Cheeks damp and red from the force of her tears, Lucy rushed around the duke, and came to a quick stop before Robert. “Robert,” she begged. “He promised me I would be his duchess.”

I would have made you my wife and you would have been my duchess . . . Except, her greed too great, her grasping even greater, she’d been unable to wait for this man to kick up his heels. Robert sneered. Then, there was still his father, who in robust health would have never seen this woman a duchess . . . not anytime soon.

“Surely you understand, Robert. I-I am no governess. I am not of noble birth, I’ve always—”

“I have nothing to say to you,” he cut in.

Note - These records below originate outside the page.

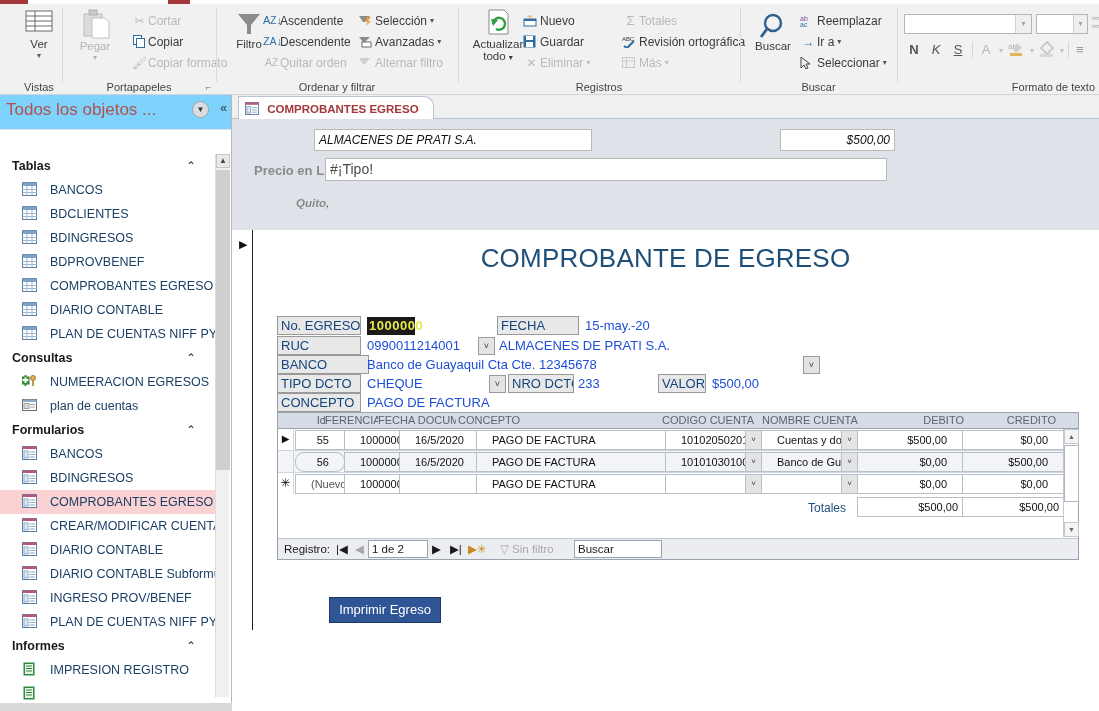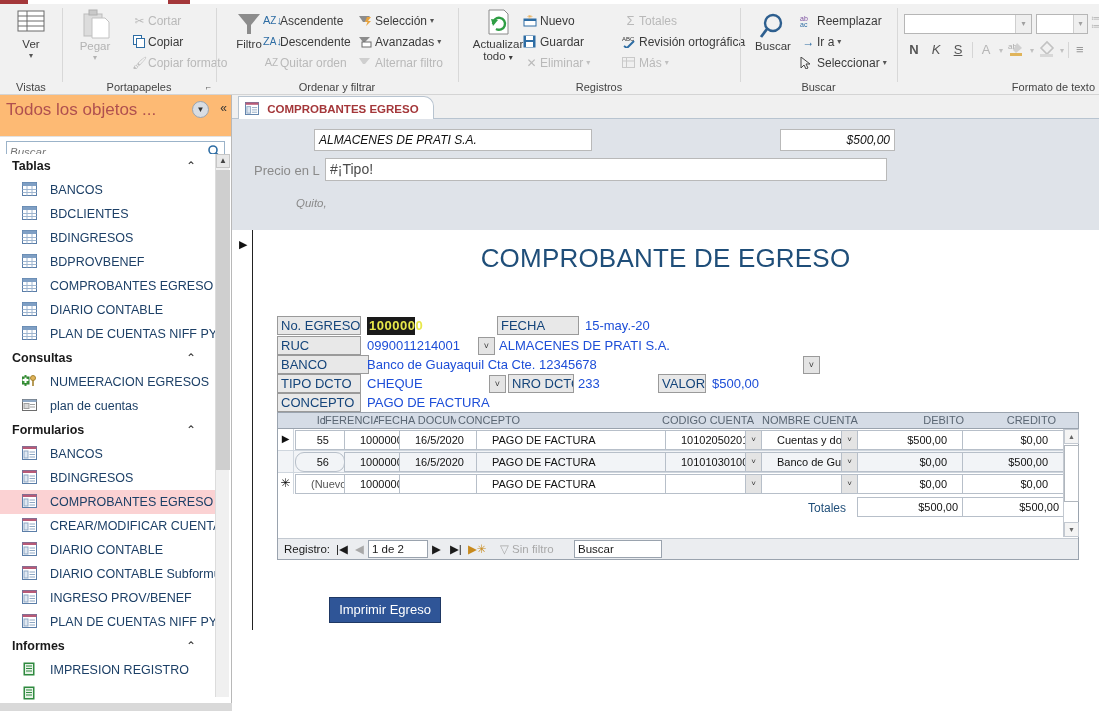"Ver" div.rgroup { left: 0 -> 8px }
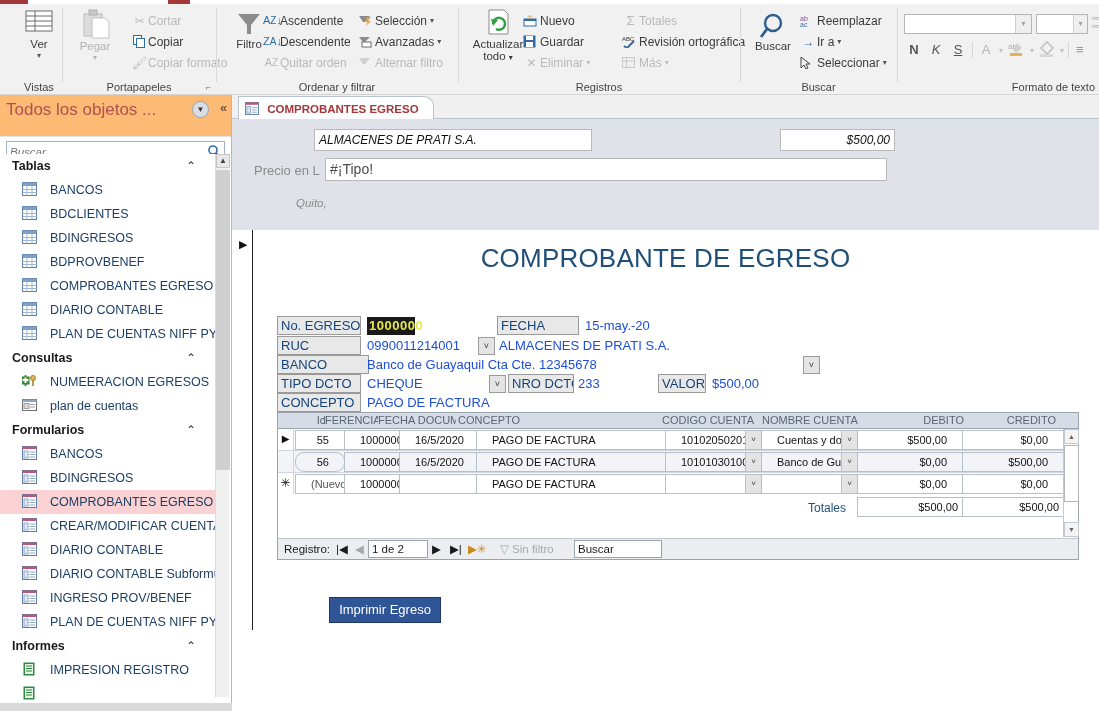"Todos los objetos ..." .nav-header { background: #fdba74 -> #7dd3fc; height: 42px -> 35px }
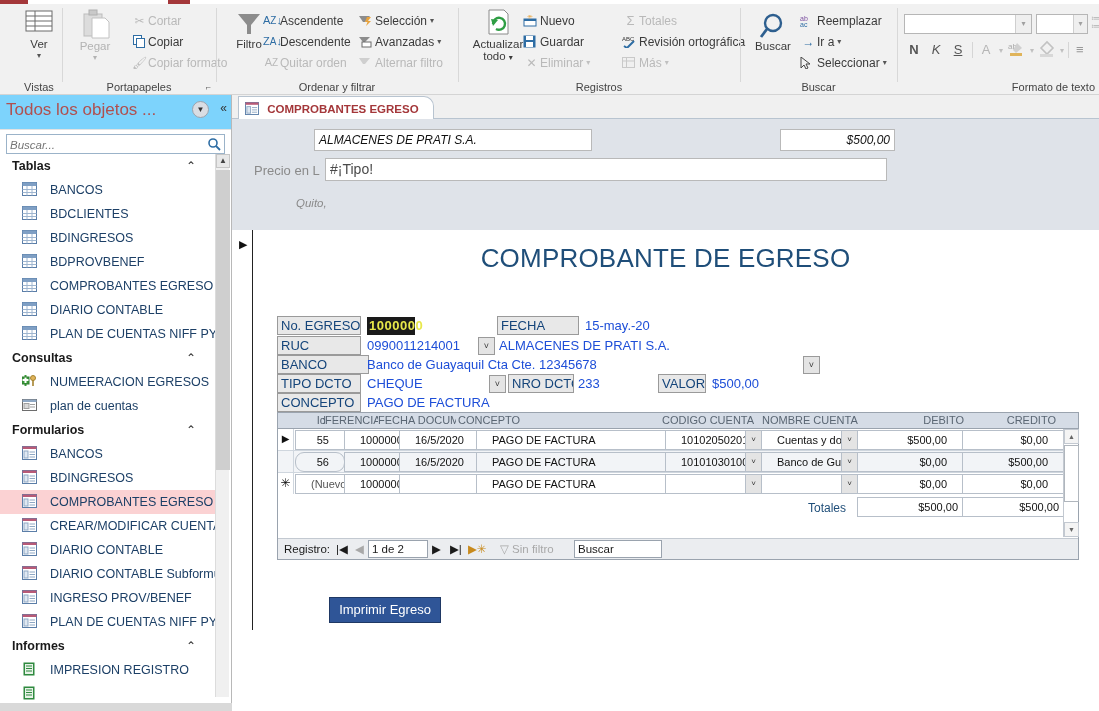"Buscar..." div.nav-search { html: <div> <input> <span> <svg> <circle></circle> <line></line> </svg> </span> </div> -> none }
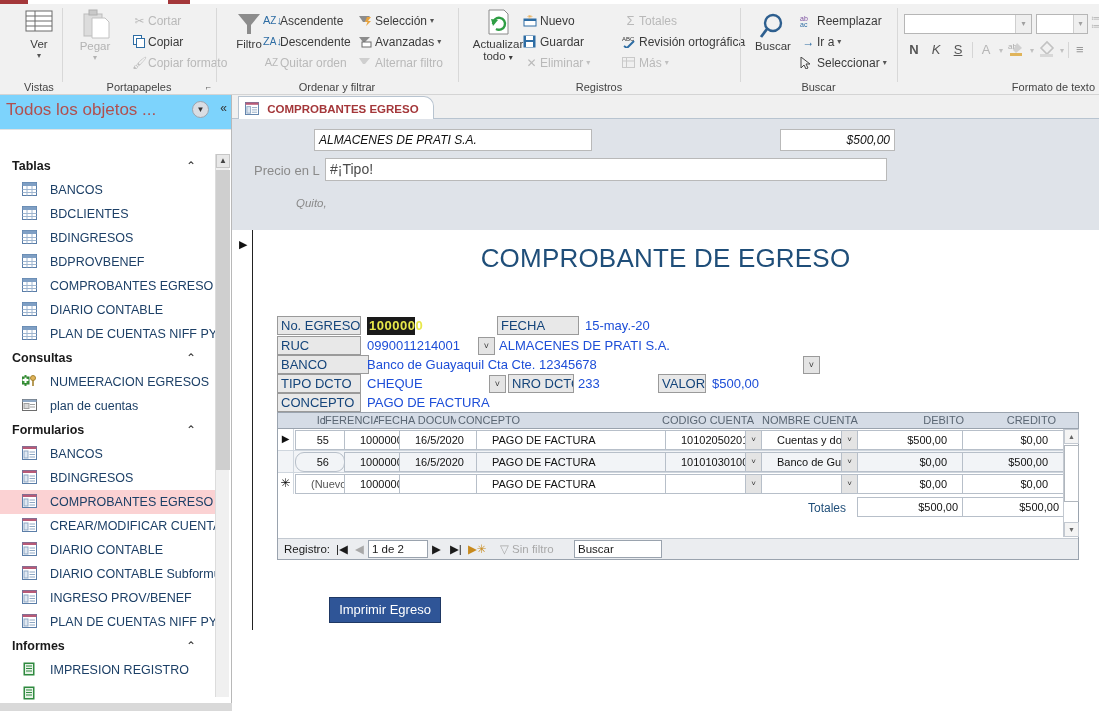"Precio en L" .statictxt { font-weight: none -> bold }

Incapable of looking into those treacherous brown eyes, he looked beyond her shoulder and held his grandfather’s stare.

“I’ll not ask you again, Miss Waltman,” his grandfather said in bored tones the way he might ask a parlor maid to apply an extra coat of wax to his treasured desk. “If you don’t leave this instant, I’ll advise my man-of-affairs to see you have nothing.”

That sprung her into movement. Without another look, or so much as a backward glance, Lucy Whitman stepped out of the room, and out of his life.

His grandfather moved to his sideboard and poured himself a glass of brandy. “You hate me, and that is fine, but I saved you from yourself,” he said as he carried his drink to his desk.

Robert stood, hands tightly clenched still at his side. “I am touched by your devotion.” Hatred laced his tone, and the duke pursed his lips.

“As a duke, and in your case a future duke, you’d do well to remember, the only risks worth taking are in matters that can grow your wealth.” His lip peeled derisively. “We do not make decisions with or for our hearts. So you may have your tantrum and hate me for now, but someday you will thank me for this.”